» **WHAT YOU SHOULD DO**: Except for the pictures, retype the records that follow exactly.

(Edit tracking data)
===============
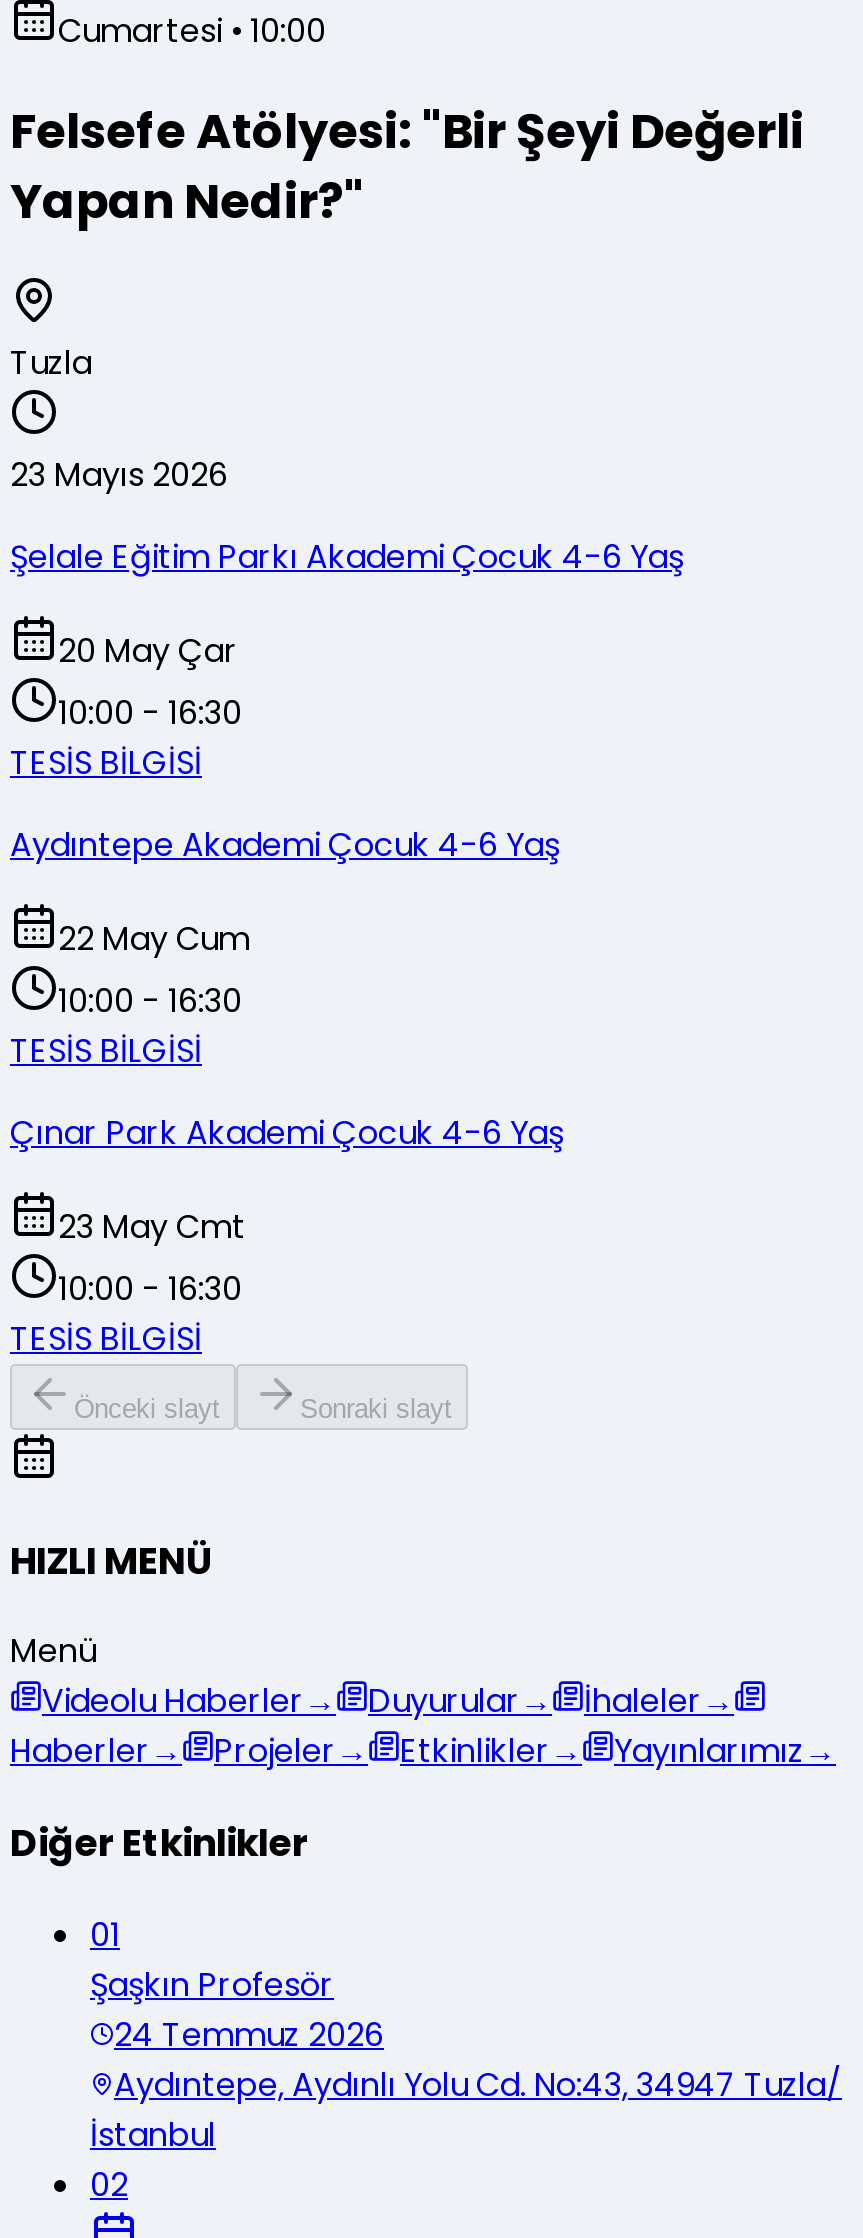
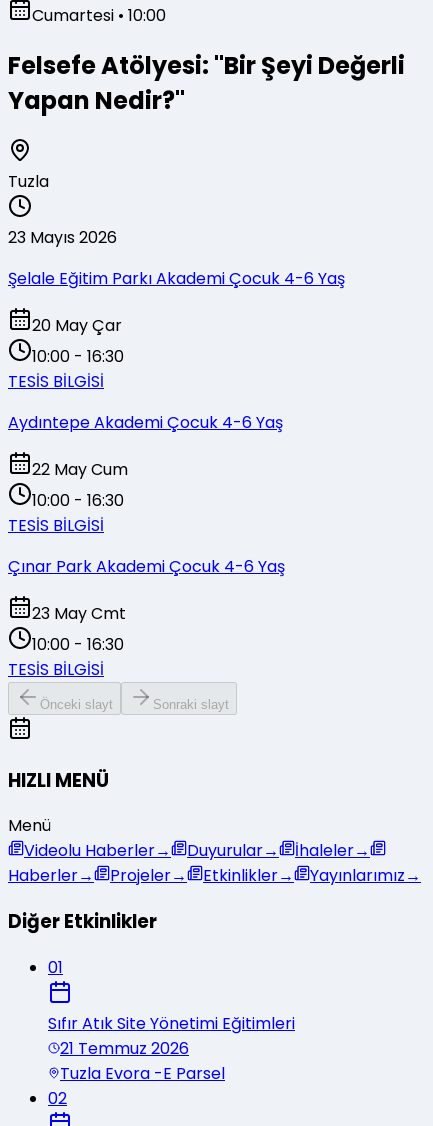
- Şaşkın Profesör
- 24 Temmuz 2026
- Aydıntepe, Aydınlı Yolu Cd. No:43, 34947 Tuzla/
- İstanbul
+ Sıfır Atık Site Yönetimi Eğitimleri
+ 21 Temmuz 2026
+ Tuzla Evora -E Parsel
===============
» **TASK ANSWER**:
- Şaşkın Profesör
- 24 Temmuz 2026
- Aydıntepe, Aydınlı Yolu Cd. No:43, 34947 Tuzla/
- İstanbul
+ Sıfır Atık Site Yönetimi Eğitimleri
+ 21 Temmuz 2026
+ Tuzla Evora -E Parsel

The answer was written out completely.